The applicants for this position were rated on their managerial potential,
rather than their demonstrated technical capabilities. IR 95, at 217.
Consequently, although one of the selectees did not have experience
as a journeyman computer specialist, she had extensive managerial
experience, as demonstrated by her having been a GS-13 since 1989. IR 95,
at 340-382. She also had outstanding performance evaluations, which
were heavily weighted in the ranking process. IR 95, at 224-25, 366-82.
The second selectee had been a journey-level computer specialist between
1983 and 1988, and had been a GS-12 financial program analyst between
1988 and 1995. This individual also received outstanding performance
evaluations. IR 95, at 383-474. By contrast, complainant's most recent
performance evaluation had been lowered to fully successful, due to the
fact that he was counseled about sleeping on the job, and concerns had
been raised about his productivity. SIR 95, at 132, 164-65. As in the
July 1993 nonpromotion, we find that complainant's qualifications are
not plainly superior to those of the selectees. Consequently, we find
that complainant failed to prove that the agency's articulated reason
for not promoting him in 1995 was a pretext for discrimination.
Conclusion
After a review of the record in its entirety, including consideration
of all statements submitted on appeal, it is the decision of the
Equal Employment Opportunity Commission to reverse the agency's final
decision of no discrimination on Complaint No. 93-1028. It is also the
Commission's decision to affirm the agency's final decisions in which
it found no discrimination with respect to Complaint Nos. 94-2024 and
95-2280, because the preponderance of the evidence does not establish
that discrimination had occurred with respect to the three claims raised
in these complaints.
ORDER (D1199)
The agency is ORDERED to take the following remedial action:
The agency shall accept and process complainant's claim for compensatory
damages.

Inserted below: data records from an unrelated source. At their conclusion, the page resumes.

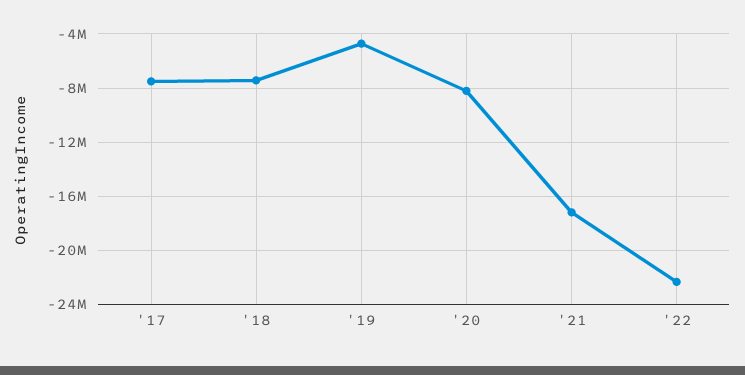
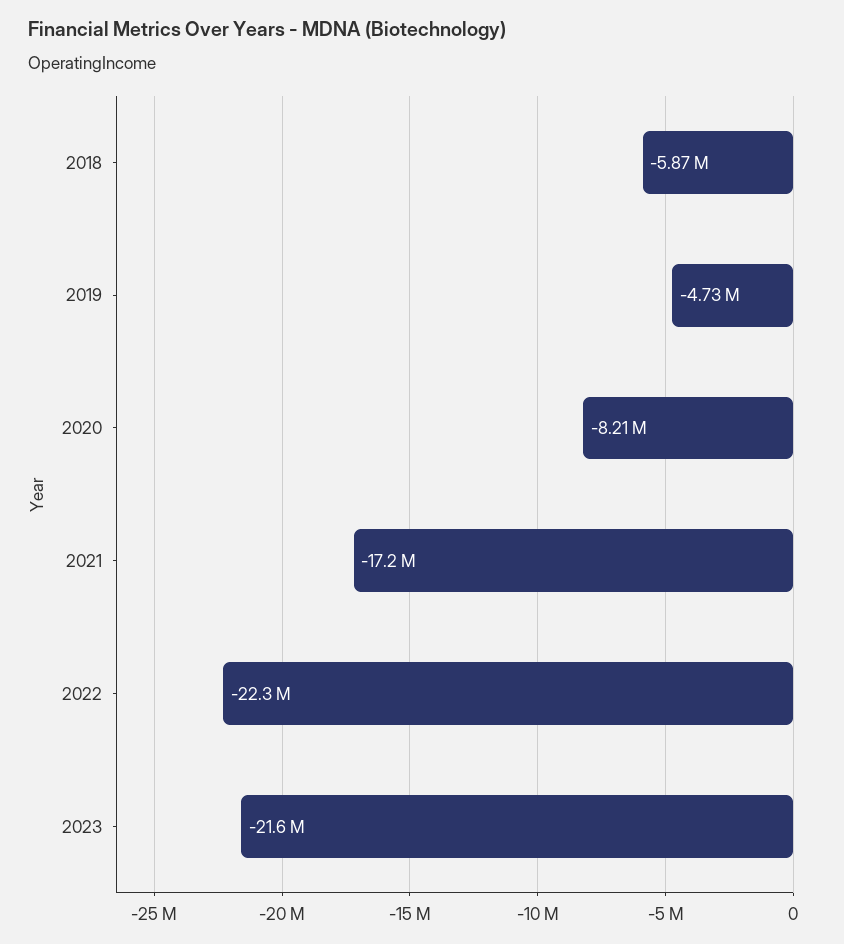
'17: -7500000 -> none
'18: -7500000 -> -5870000
2023: none -> -21600000

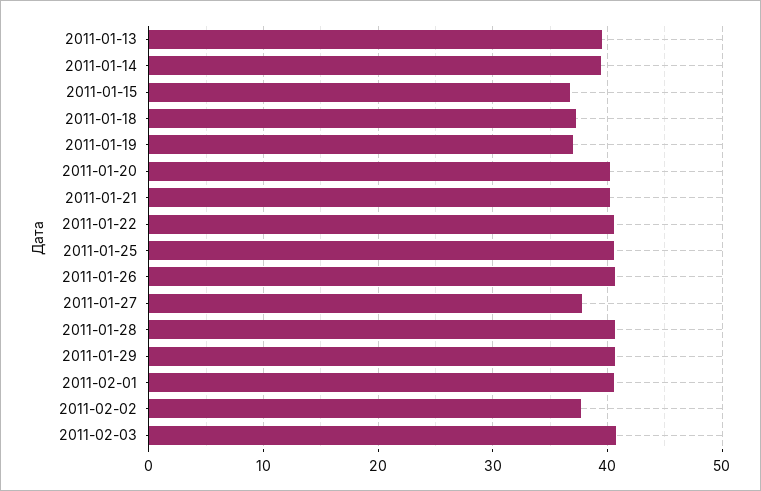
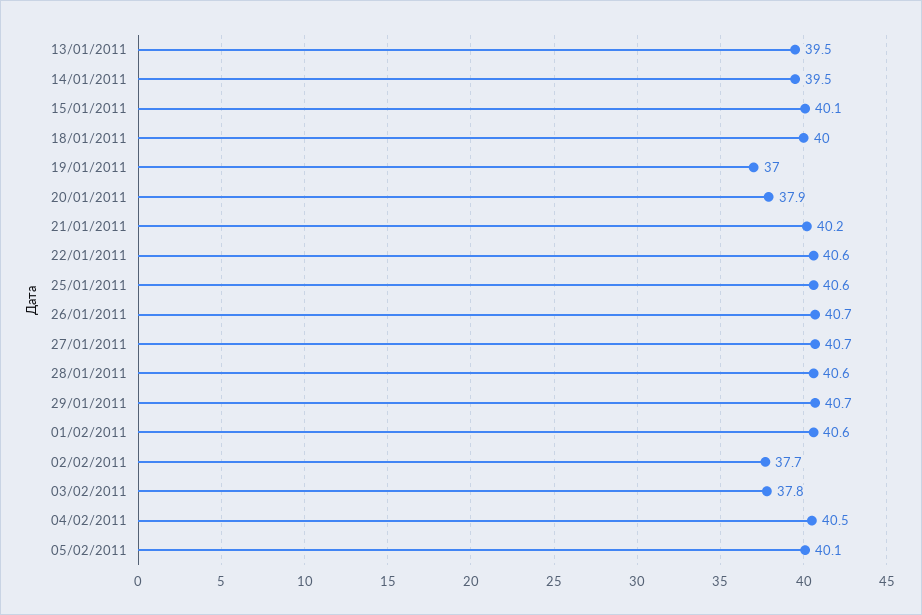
2011-01-15: 37 -> 40.1
2011-01-18: 37 -> 40
2011-01-20: 40 -> 37.9
2011-01-27: 38 -> 40.7
2011-02-03: 41 -> 37.8
04/02/2011: none -> 40.5
05/02/2011: none -> 40.1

The agency shall notify complainant, in writing, that he
has the right to present objective evidence in support of his claim
for damages. Such evidence may include statements from complainant
and other witnesses which provide detailed information on the physical
manifestations of any mental or emotional distress, the intensity and
duration of such symptoms, and how such stress was causally related to
the Birmingham facility management's failure to inform him about the
inaccessibility of the bathrooms at the Hyattsville training facility.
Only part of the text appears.